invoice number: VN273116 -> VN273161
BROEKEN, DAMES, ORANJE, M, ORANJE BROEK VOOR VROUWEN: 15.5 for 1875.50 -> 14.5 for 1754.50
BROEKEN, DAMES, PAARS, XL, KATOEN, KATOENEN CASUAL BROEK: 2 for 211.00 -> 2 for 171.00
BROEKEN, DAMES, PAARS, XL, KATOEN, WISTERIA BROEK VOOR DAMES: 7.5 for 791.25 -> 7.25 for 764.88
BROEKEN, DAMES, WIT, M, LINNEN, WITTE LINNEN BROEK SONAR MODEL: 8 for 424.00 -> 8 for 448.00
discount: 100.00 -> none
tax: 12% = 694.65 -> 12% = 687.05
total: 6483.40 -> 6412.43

********

> **TASK STATEMENT**: Return every line from the entries that holds the string "PAARS".

> **FINAL ANSWER**:
BROEKEN, DAMES, PAARS, XL, KATOEN, KATOENEN CASUAL BROEK: 2 for 211.00 -> 2 for 171.00
BROEKEN, DAMES, PAARS, XL, KATOEN, WISTERIA BROEK VOOR DAMES: 7.5 for 791.25 -> 7.25 for 764.88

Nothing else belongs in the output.